Obviously, that's not going to happen any more than abolishing the Senate entirely will. Adding new stars is an entirely viable option though. There's nothing magical about having 50 states.
This is also a very good point....maybe House districts need not be drawn within states, but within "population regions" that can (as they do) cross borders. So many people commute across state lines and of course within states, across counties and political districts all over the country between home and work. It
is arbitrary in the reality of our world, even if you were to objectively redraw lines to boring blocks based on populations with some weight towards historic accuracy.

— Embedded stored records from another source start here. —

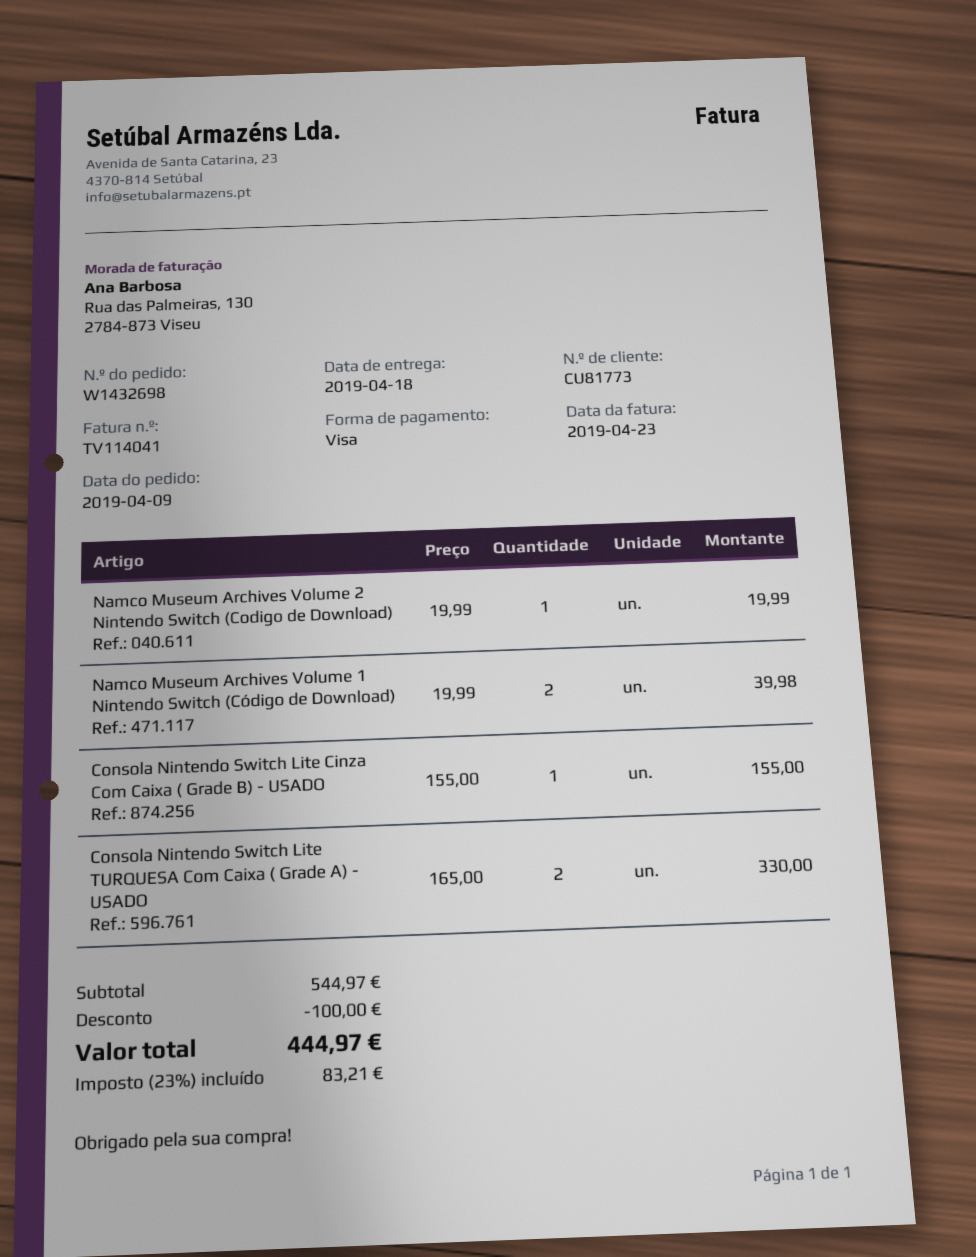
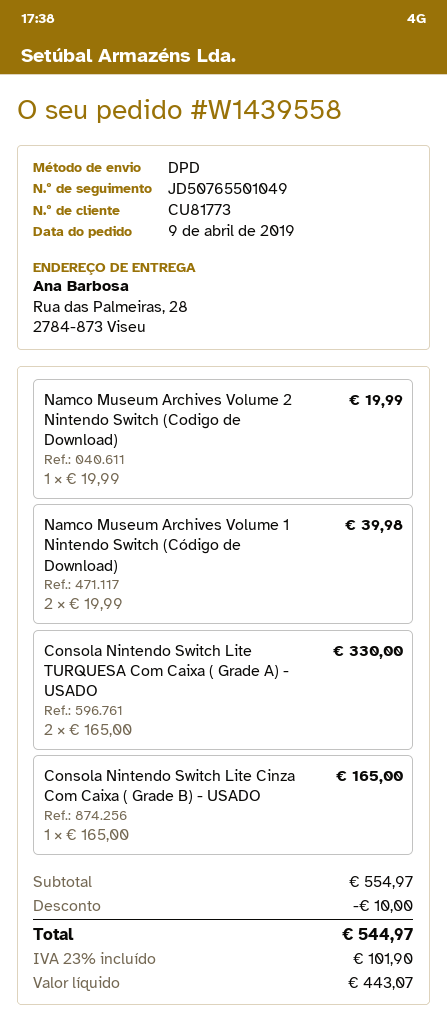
order number: W1432698 -> W1439558
Consola Nintendo Switch Lite Cinza Com Caixa ( Grade B) - USADO: 1 x 155.00 = 155.00 -> 1 x 165.00 = 165.00
subtotal: 544.97 -> 554.97
discount: 100.00 -> 10.00
tax: 23% = 83.21 -> 23% = 101.90
total: 444.97 -> 544.97

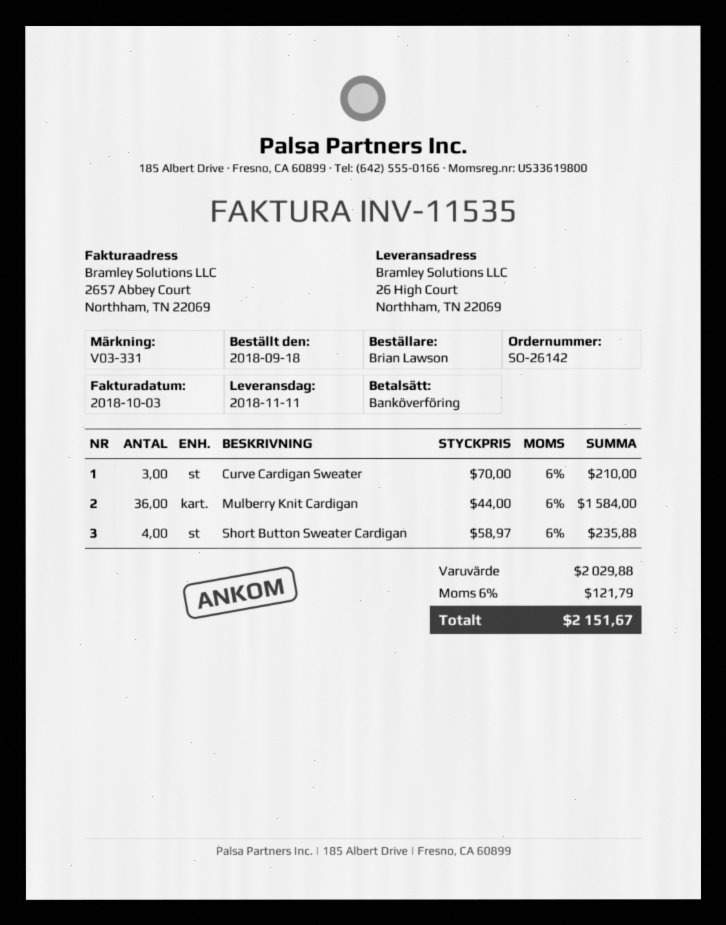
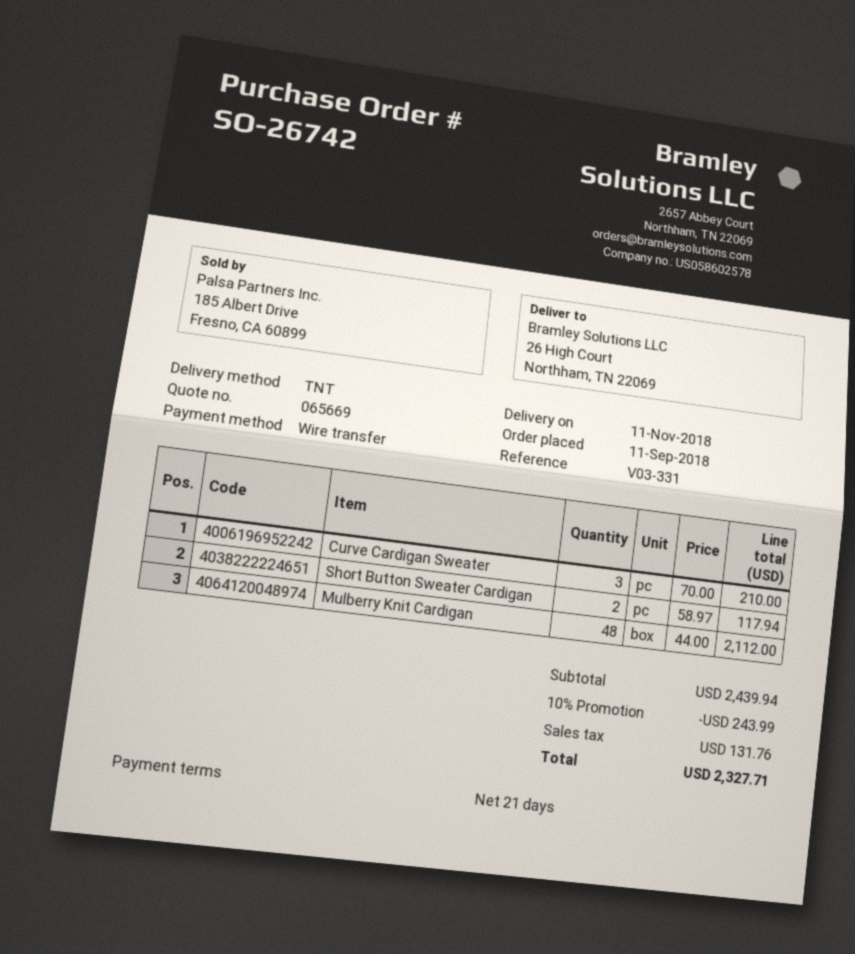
order number: SO-26142 -> SO-26742
order date: 2018-09-18 -> 2018-09-11
Mulberry Knit Cardigan: 36 x 44.00 = 1584.00 -> 48 x 44.00 = 2112.00
Short Button Sweater Cardigan: 4 x 58.97 = 235.88 -> 2 x 58.97 = 117.94
subtotal: 2029.88 -> 2439.94
discount: none -> 10% = 243.99
tax: 121.79 -> 131.76
total: 2151.67 -> 2327.71

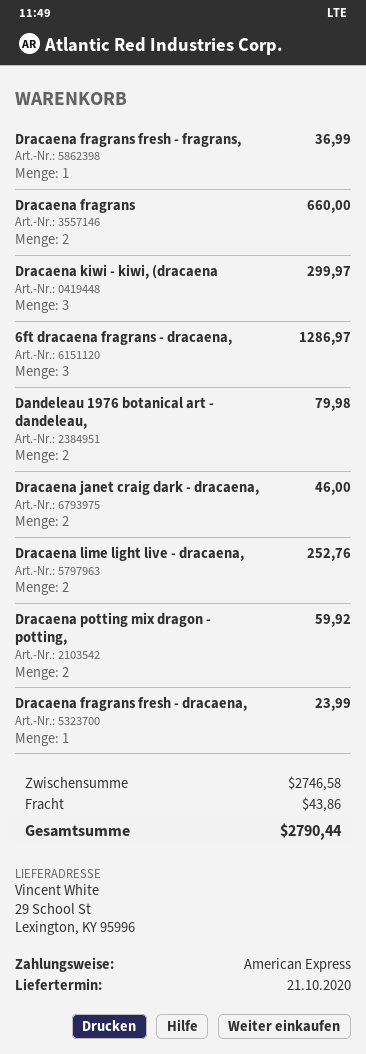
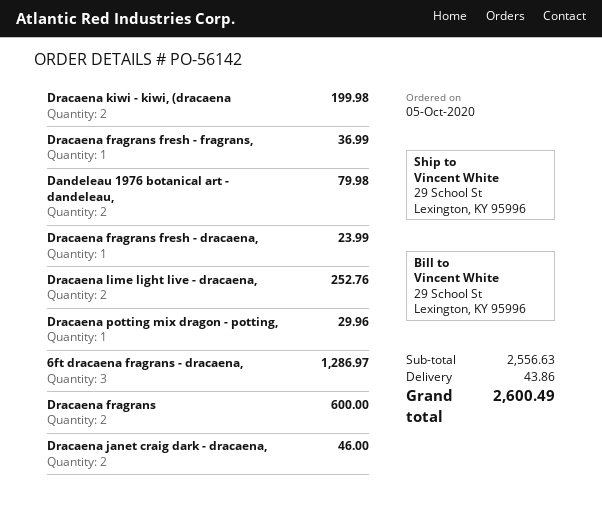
Dracaena fragrans: 2 for 660.00 -> 2 for 600.00
Dracaena kiwi - kiwi, (dracaena: 3 for 299.97 -> 2 for 199.98
Dracaena potting mix dragon - potting,: 2 for 59.92 -> 1 for 29.96
subtotal: 2746.58 -> 2556.63
total: 2790.44 -> 2600.49

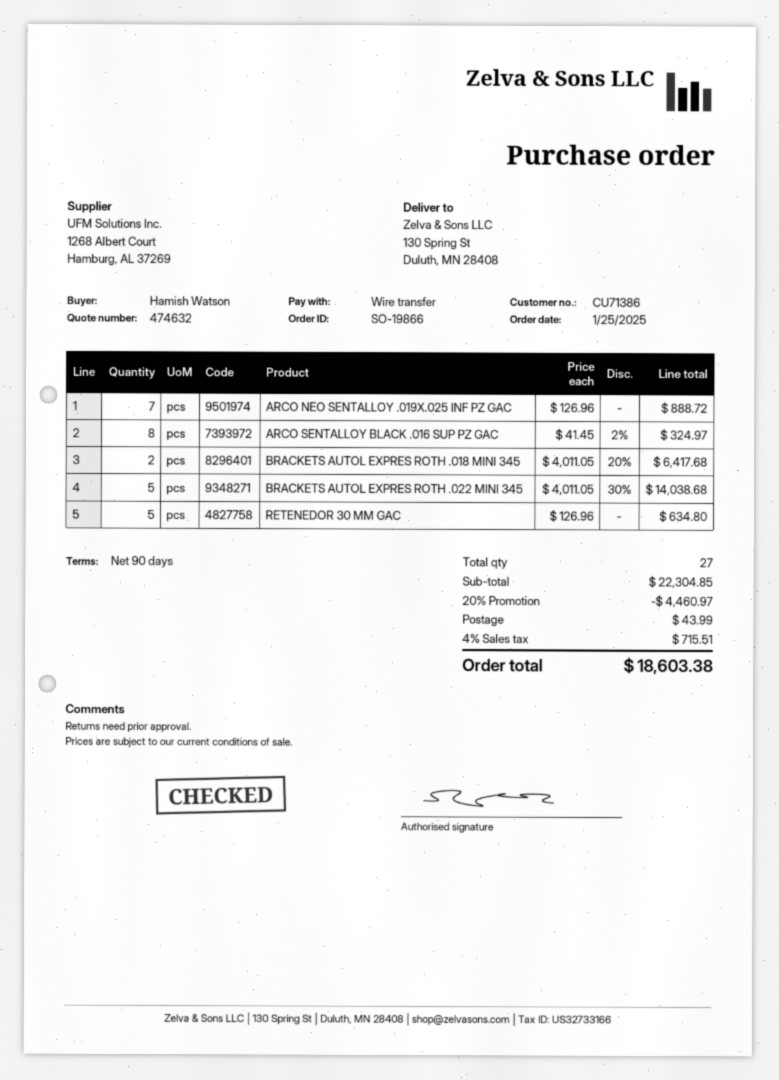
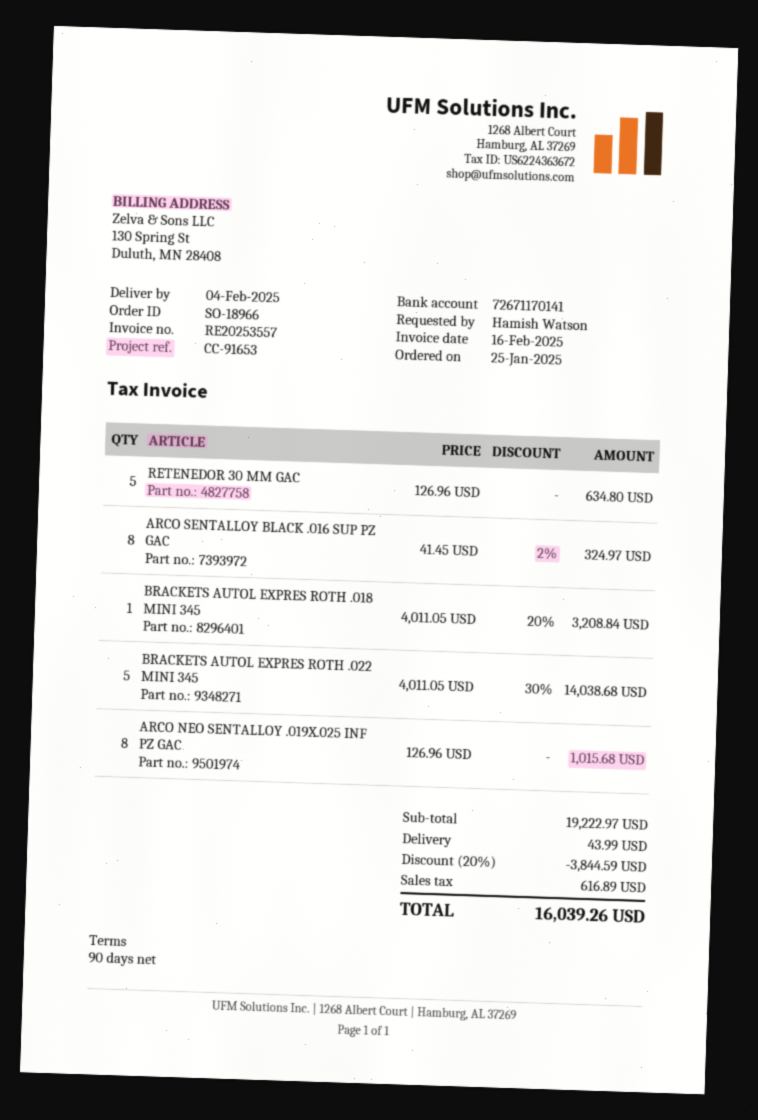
order number: SO-19866 -> SO-18966
ARCO NEO SENTALLOY .019X.025 INF PZ GAC: 7 x 126.96 = 888.72 -> 8 x 126.96 = 1015.68
BRACKETS AUTOL EXPRES ROTH .018 MINI 345: 2 x 4011.05 - 20% = 6417.68 -> 1 x 4011.05 - 20% = 3208.84
subtotal: 22304.85 -> 19222.97
discount: 20% = 4460.97 -> 20% = 3844.59
tax: 715.51 -> 616.89
total: 18603.38 -> 16039.26

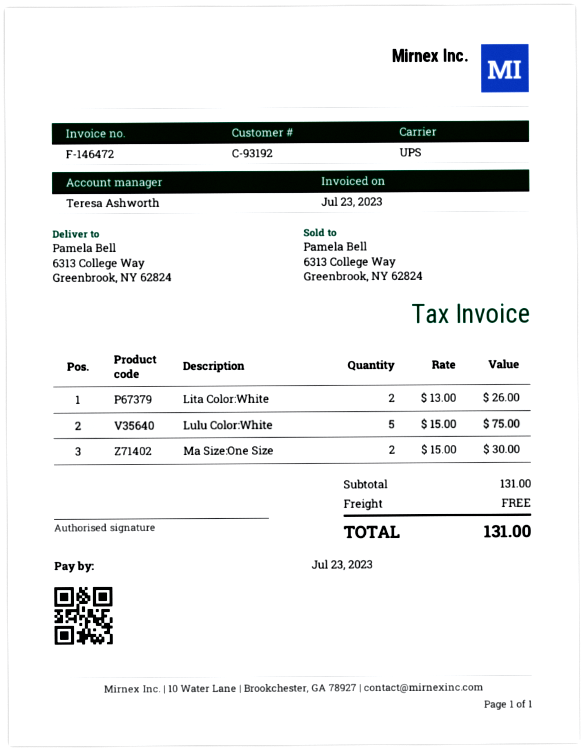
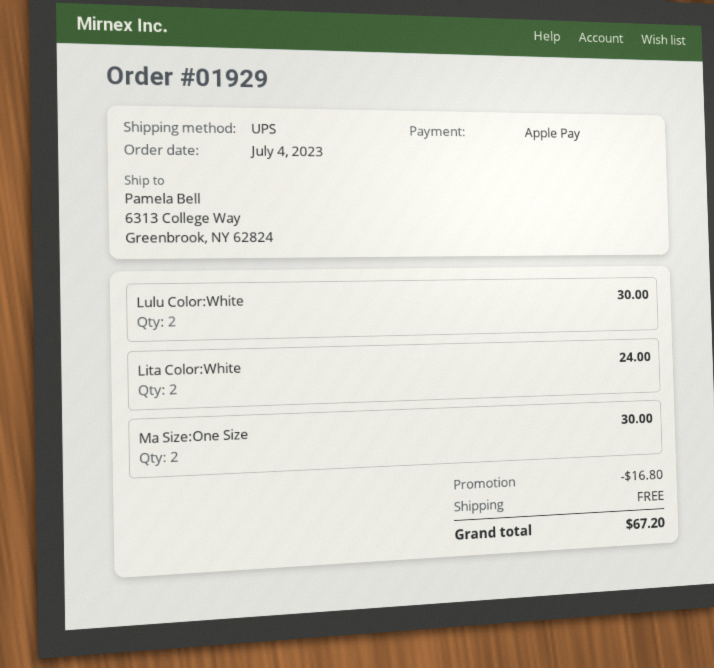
Lita Color:White: 2 for 26.00 -> 2 for 24.00
Lulu Color:White: 5 for 75.00 -> 2 for 30.00
discount: none -> 16.80
total: 131.00 -> 67.20

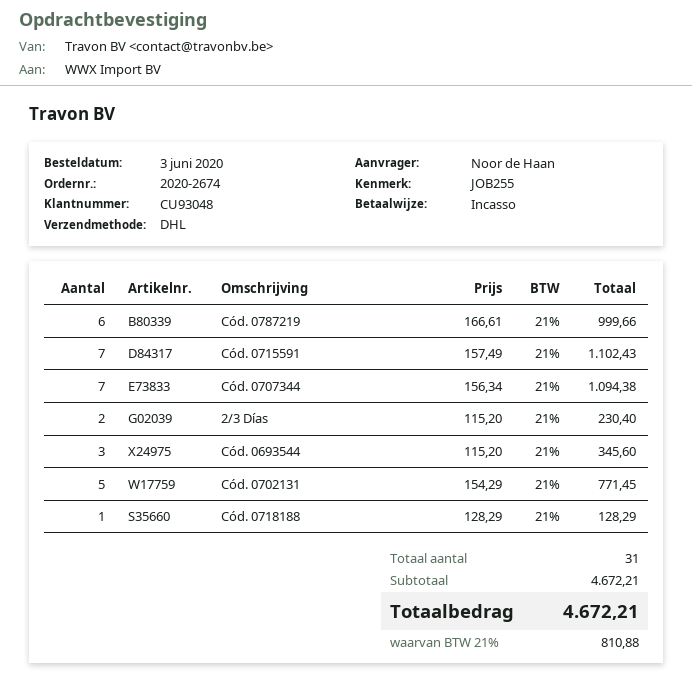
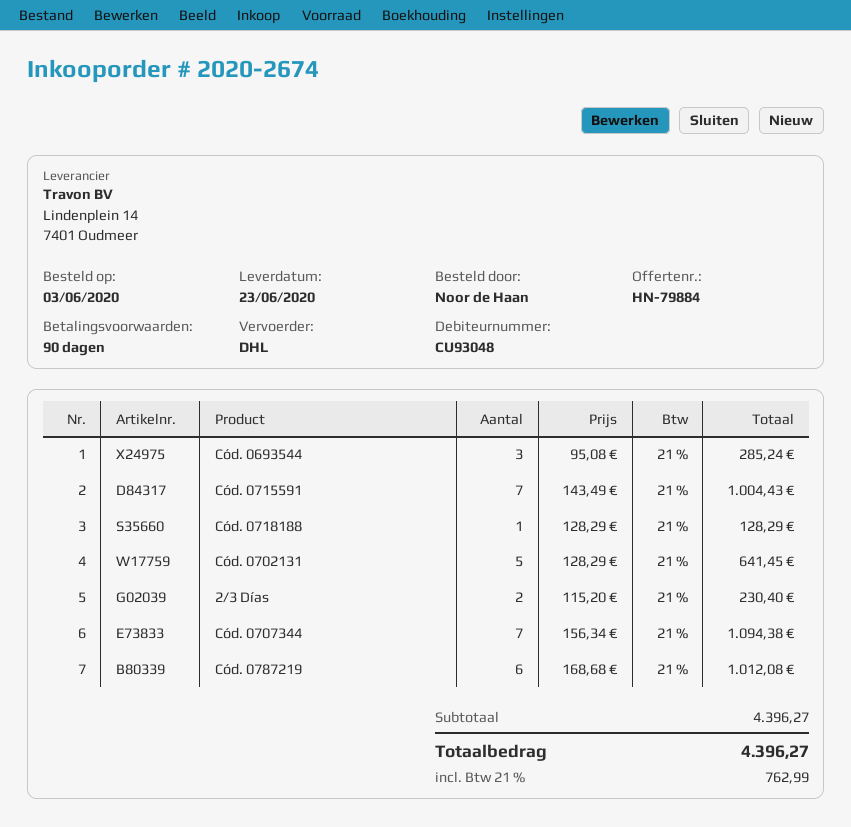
Cód. 0787219: 6 x 166.61 = 999.66 -> 6 x 168.68 = 1012.08
Cód. 0715591: 7 x 157.49 = 1102.43 -> 7 x 143.49 = 1004.43
Cód. 0693544: 3 x 115.20 = 345.60 -> 3 x 95.08 = 285.24
Cód. 0702131: 5 x 154.29 = 771.45 -> 5 x 128.29 = 641.45
subtotal: 4672.21 -> 4396.27
tax: 21% = 810.88 -> 21% = 762.99
total: 4672.21 -> 4396.27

It would definitely address the perceived problem among say, a lot of Virginians that remain embittered over the northern ~10% land mass border regions (lol--I still chuckle when conservatives try to argue that "geography votes!" It's both precious and sad) pretty much control the national fate of the state. Same with Illinois and the Chicago effect. So, maybe you draw, as an example, a couple of districts that specifically encircle the PA-MD-DE-DC-VA region that pretty much defines Metro DC area, and apportion house membership that way, either on top of state-based districts (and do this nationwide to all commuter zones), or just redraw the nation's districts such that actual population demographics are appreciated for what they are?
...or, on top of of the 2 Senators/state model, maybe each commute zone/metro area gets its own additional senator? I'm sure the GOP would love that! Definitely easier than adding states, and actually addresses the issue of "where all the people actually live" suddenly being held prisoner by, well, Wyoming.